Your instructions> Each line in these records that contains "CreateWordAudioRequest" counts once. Give the number only.

Collected data:
·····
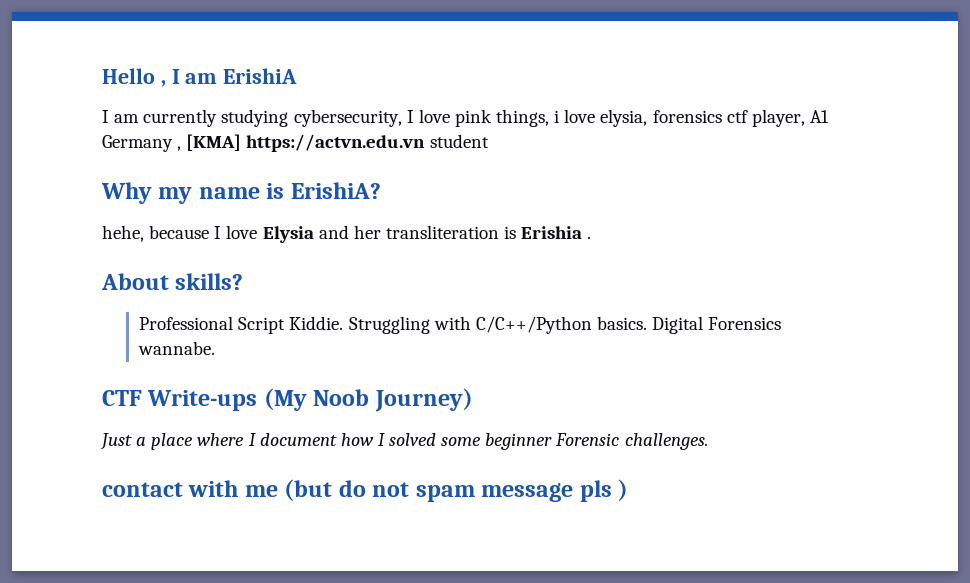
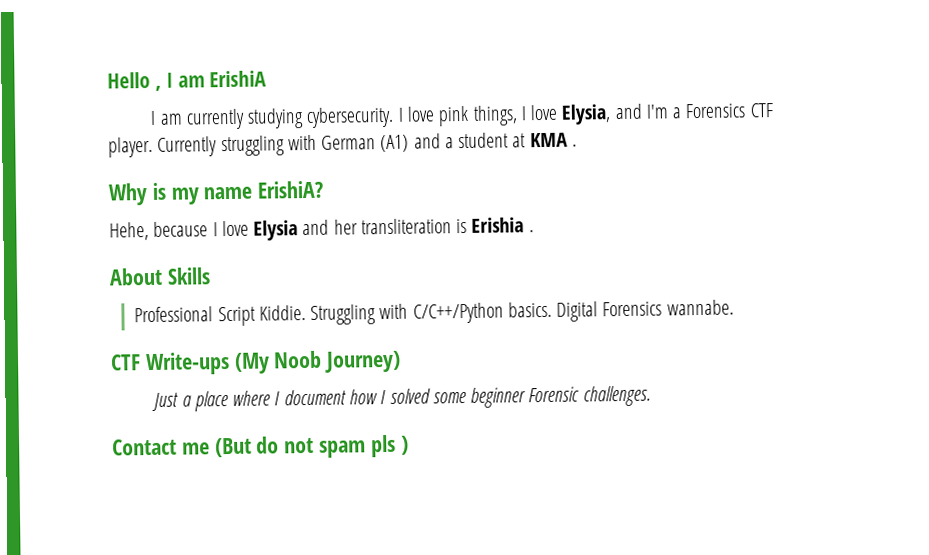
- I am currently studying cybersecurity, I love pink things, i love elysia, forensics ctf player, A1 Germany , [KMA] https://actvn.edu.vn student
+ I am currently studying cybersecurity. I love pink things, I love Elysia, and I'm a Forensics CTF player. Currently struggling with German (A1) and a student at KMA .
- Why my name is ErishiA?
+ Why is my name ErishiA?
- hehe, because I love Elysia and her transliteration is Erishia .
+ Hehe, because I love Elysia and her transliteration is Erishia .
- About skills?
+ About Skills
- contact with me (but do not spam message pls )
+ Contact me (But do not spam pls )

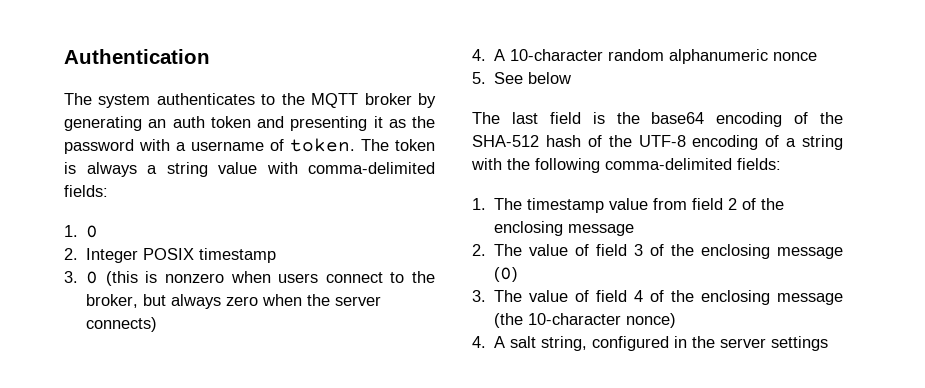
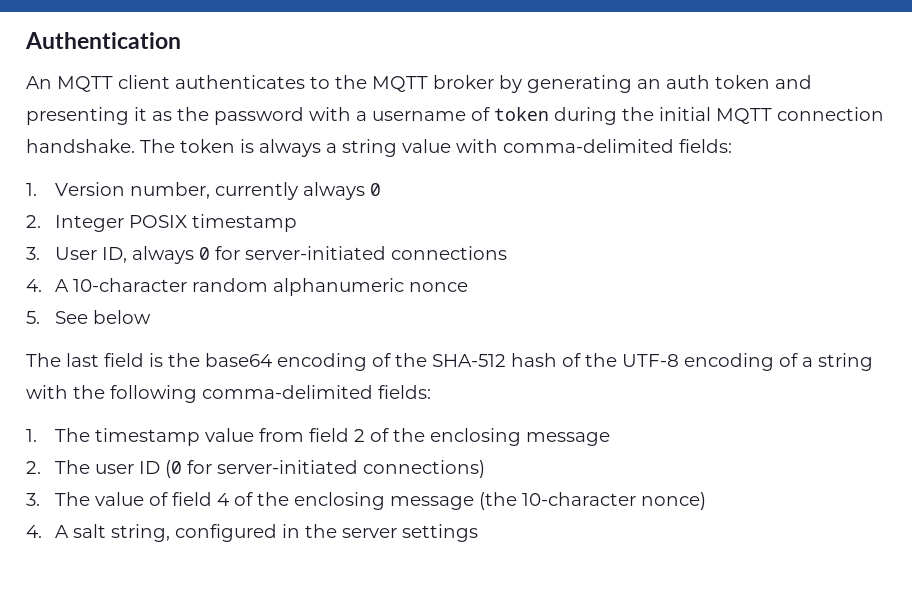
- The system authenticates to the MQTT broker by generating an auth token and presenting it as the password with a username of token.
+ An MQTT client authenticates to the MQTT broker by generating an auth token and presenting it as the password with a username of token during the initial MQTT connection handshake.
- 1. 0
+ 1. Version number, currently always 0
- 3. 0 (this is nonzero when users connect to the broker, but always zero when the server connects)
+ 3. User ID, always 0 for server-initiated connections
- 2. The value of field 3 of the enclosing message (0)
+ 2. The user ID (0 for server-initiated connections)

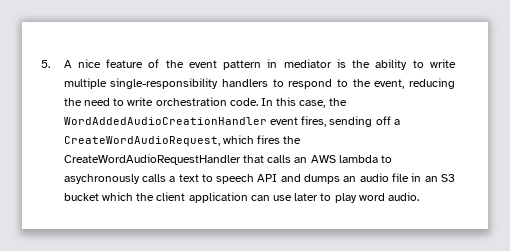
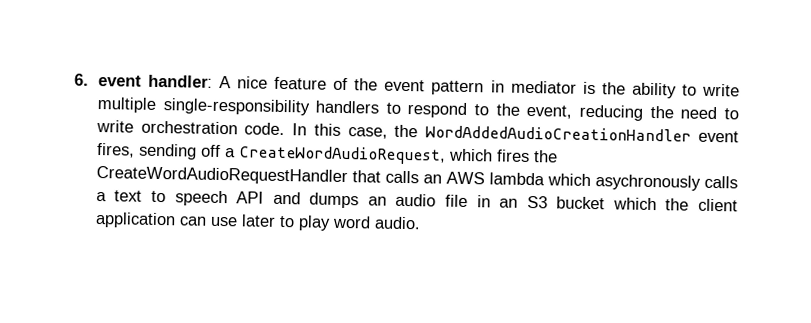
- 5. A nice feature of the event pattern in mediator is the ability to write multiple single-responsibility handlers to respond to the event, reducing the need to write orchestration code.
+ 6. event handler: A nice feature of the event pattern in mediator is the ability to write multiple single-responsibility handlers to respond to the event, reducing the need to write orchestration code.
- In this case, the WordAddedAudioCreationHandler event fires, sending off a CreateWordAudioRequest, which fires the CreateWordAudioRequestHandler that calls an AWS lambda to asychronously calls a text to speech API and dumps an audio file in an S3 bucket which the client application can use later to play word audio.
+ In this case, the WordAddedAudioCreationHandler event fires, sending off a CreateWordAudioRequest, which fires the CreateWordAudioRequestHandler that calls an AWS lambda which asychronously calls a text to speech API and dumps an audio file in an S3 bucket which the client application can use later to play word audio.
·····
Solution to this problem> 2